Historical Oddity – 1967 Chicago White Sox

Historical Oddity – 1967 Chicago White Sox

cws.jpg

While looking at the 2008 White Sox club I was turned onto a Sox team from 41 years before and there are many similarities. However, he ’67 club is one of the strangest clubs in history.

The 1960’s were a time dominanted by pitching. It is a wonder how great hitters like Frank Robinson, Hank Aaron and Clemente put up great careers.

The ’67 season was no different. It was all pitching a no hit kind of year. Yaz led the AL with a .301 average. Yikes.

The ChiSox were competitive throughout the 60’s and into the early 70’s. However, they were classic underachievers and only one the pennant in 1959. The Eddie Stanky club took the pitching fad to an extreme in 1967.

They had a team batting average on .225! That was 8th in a 10 team league. They had a team OPS of only .608, last in the AL. Pete Ward was their offensive star, with 18 HR and 62 RBI’s. Both figures led the Sox. Ward followed this up with a .233 average. Right fielder Ken Berry and third baseman Don Buford led the ChiSox in average with .241 marks. In total, the Sox scored 531 runs, 9th in the AL.

These stats may make one think of an expansion team, or the 2002 Tigers or another of baseball truly terrible teams. However, this club led the AL for 71 days, for most of July and August and into September. The Sox were a half game out of first with a week to go and finished the season in 4h place 3 games behind the BoSox with an 89-73 record in a tight AL race along with Minnesota and Deroit.

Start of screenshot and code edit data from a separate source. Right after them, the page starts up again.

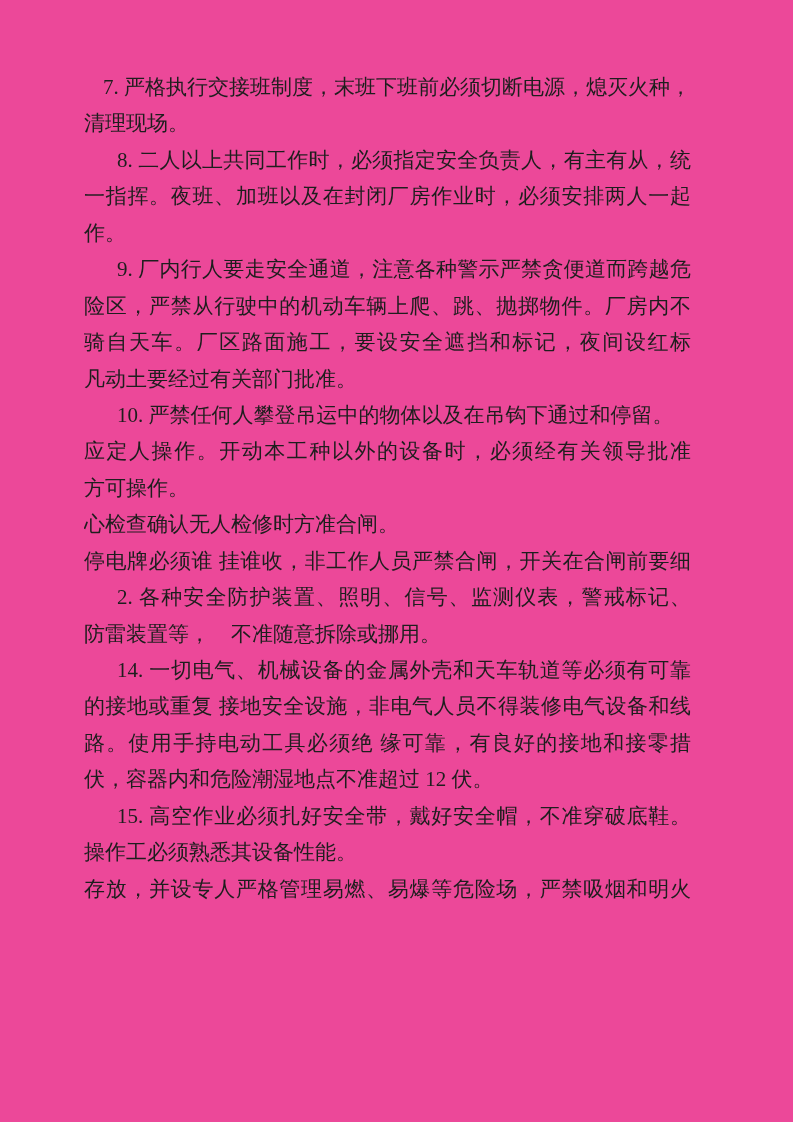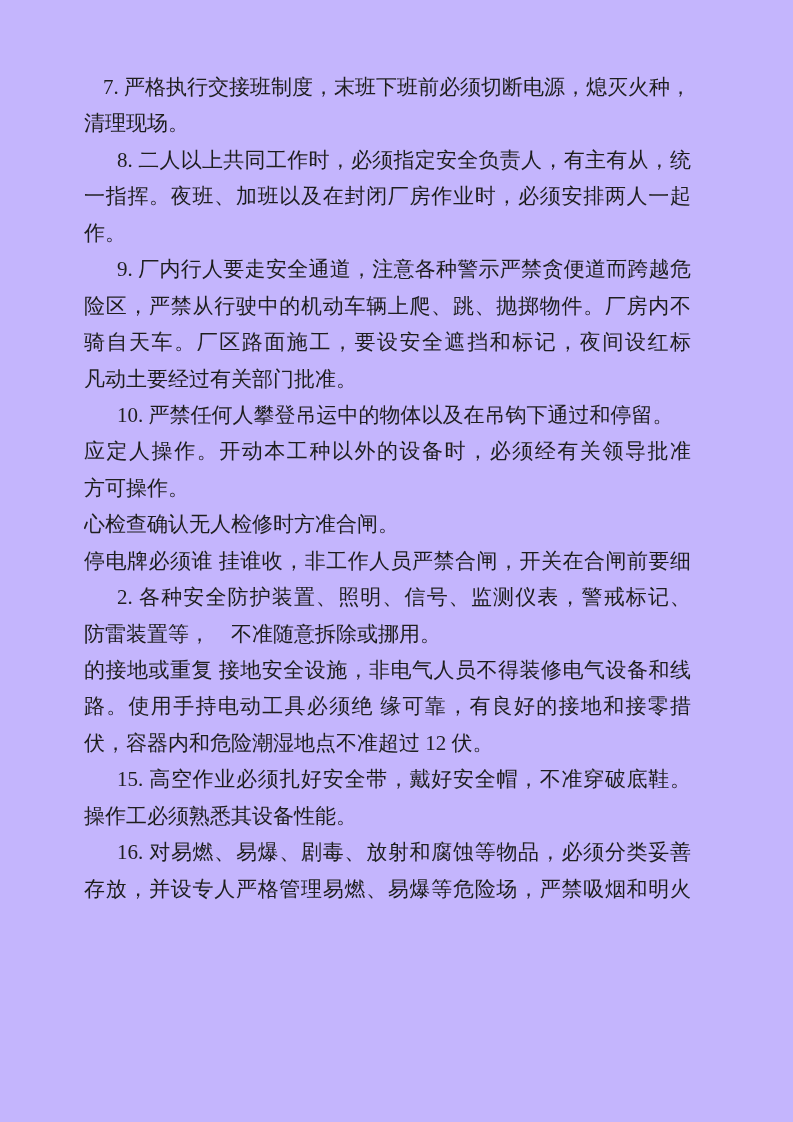"7. 严格执行交接班制度，末班下班前必须切断电源，熄灭火种，" .page { background: #c4b5fd -> #ec4899 }
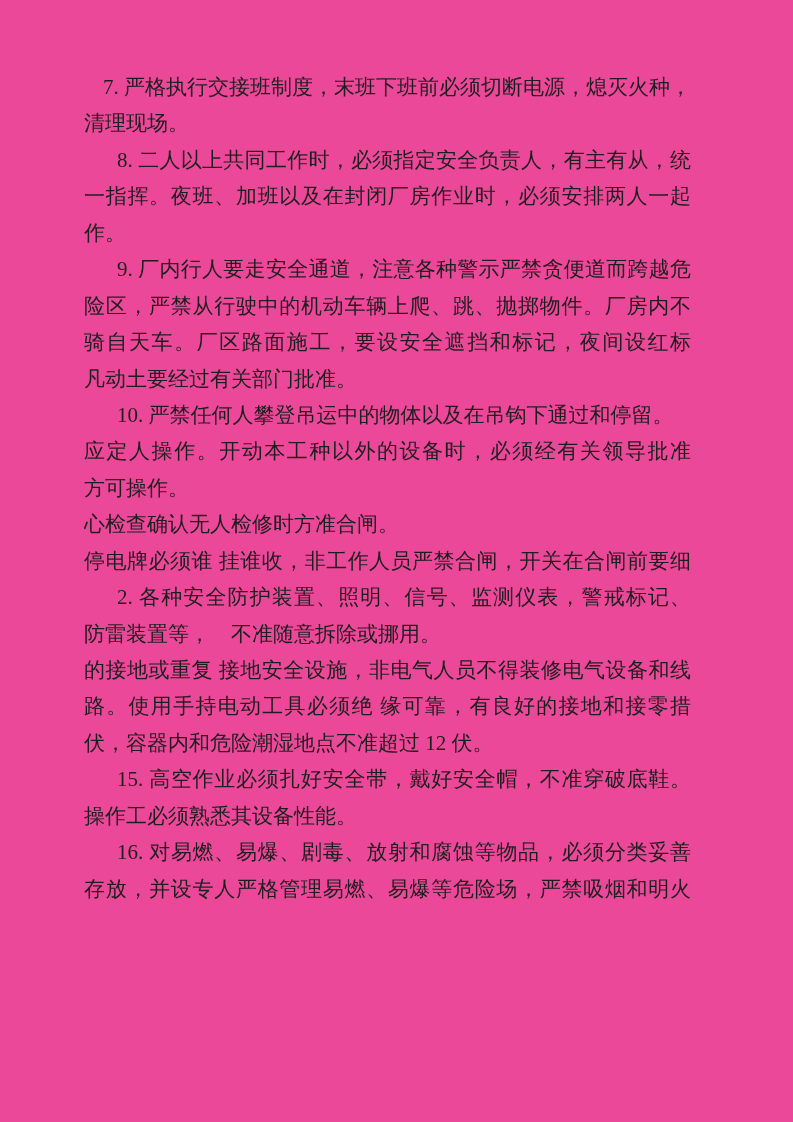"14. 一切电气、机械设备的金属外壳和天车轨道等必须有可靠" div.line { html: none -> <div>14. 一切电气、机械设备的金属外壳和天车轨道等必须有可靠</div> }
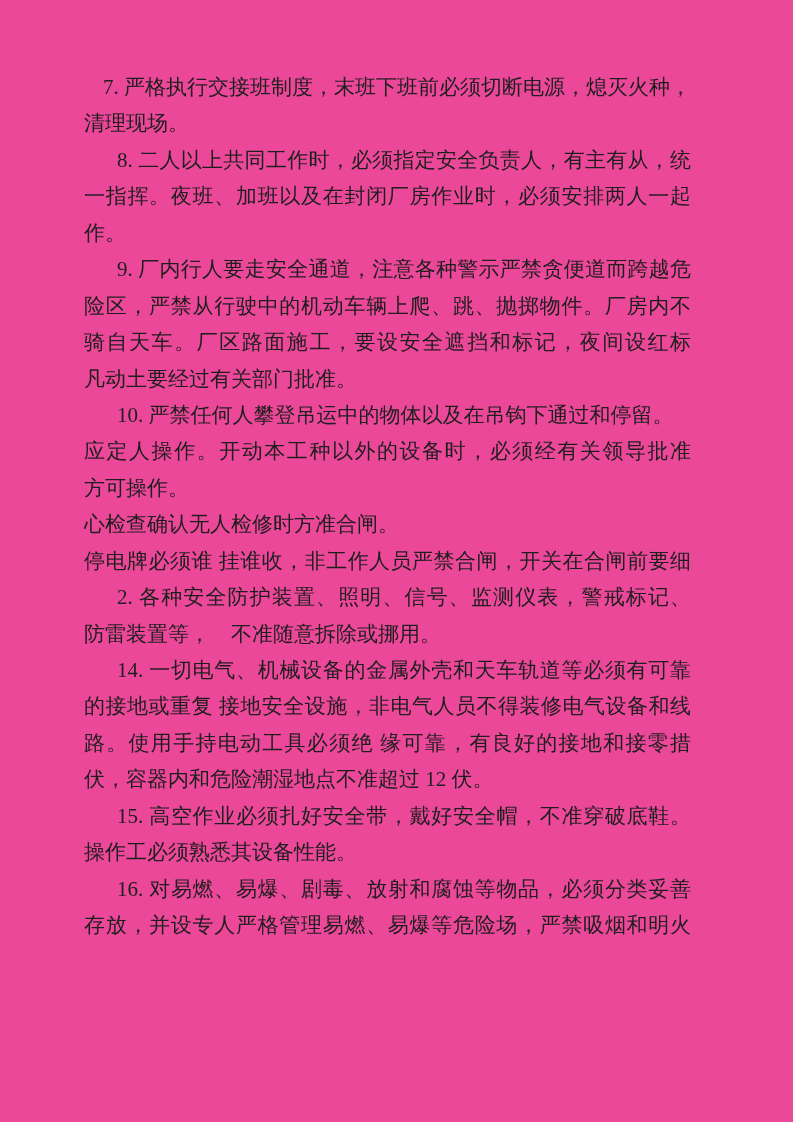"16. 对易燃、易爆、剧毒、放射和腐蚀等物品，必须分类妥善" div.line { html: <div>16. 对易燃、易爆、剧毒、放射和腐蚀等物品，必须分类妥善</div> -> none }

The White Sox had one of the stingiest pitching staffs in history. They rank amongst the leaders in RA in a full season in history. They allowed a mere 491 runs. That included 24 shutouts. Hoyt Wilhelm was the only HOF amongst the staff which also included Tommy John a young Wilbur Wood and classic ChiSox Joe Horlen. Only 2 pitchers with over 26 IP had an ERA of more than 3.00.

Written By

  • There is nothing like the thrills of spring season baseball.

  • Alan S.

    You are mistaken about Yaz’s .301, which won the BA title in 68. In 1967 He won the triple crown with a .326 average with 44 Homeruns and 121 runs batted in.